“When I look back on my childhood I wonder how I managed to survive at all. It was, of course, a miserable childhood: the happy childhood is hardly worth your while. Worse than the ordinary miserable childhood is the miserable Irish childhood, and worse yet is the miserable Irish Catholic childhood.”

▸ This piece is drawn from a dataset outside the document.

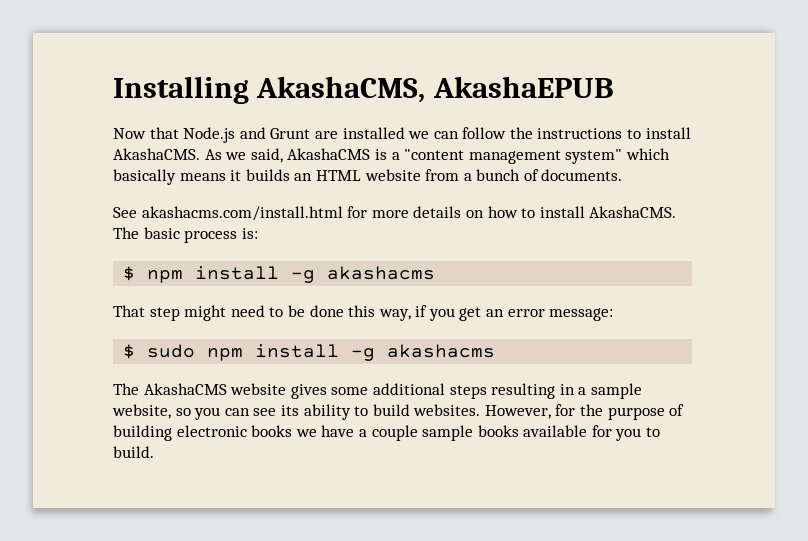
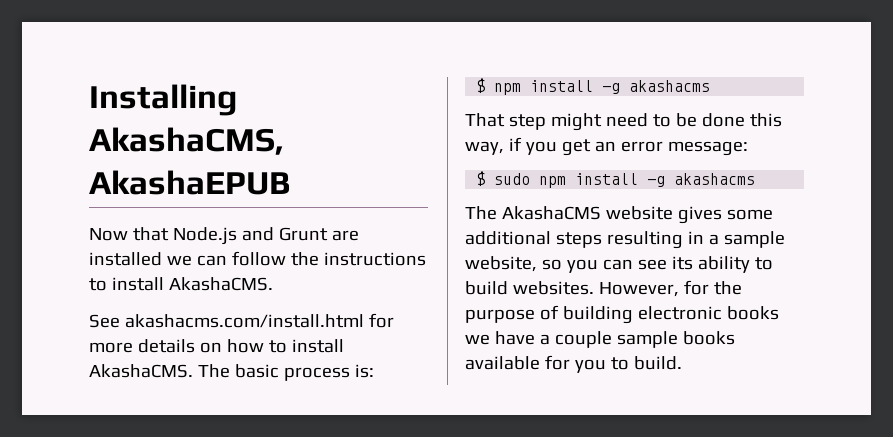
[204,148,670,164] [113,169,623,185] As we said, AkashaCMS is a "content management system" which basically means it builds an HTML website from a bunch of documents. -> (273, 284) none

So begins the luminous memoir of Frank McCourt, born in Depression-era Brooklyn to recent Irish immigrants and raised in the slums of Limerick, Ireland. Frank’s mother, Angela, has no money to feed the children since Frank’s father, Malachy, rarely works, and when he does he drinks his wages. Yet Malachy—exasperating, irresponsible, and beguiling—does nurture in Frank an appetite for the one thing he can provide: a story. Frank lives for his father’s tales of Cuchulain, who saved Ireland, and of the Angel on the Seventh Step, who brings his mother babies.
Perhaps it is story that accounts for Frank’s survival. Wearing rags for diapers, begging a pig’s head for Christmas dinner and gathering coal from the roadside to light a fire, Frank endures poverty, near-starvation, and the casual cruelty of relatives and neighbors—yet lives to tell his tale with eloquence, exuberance, and remarkable forgiveness.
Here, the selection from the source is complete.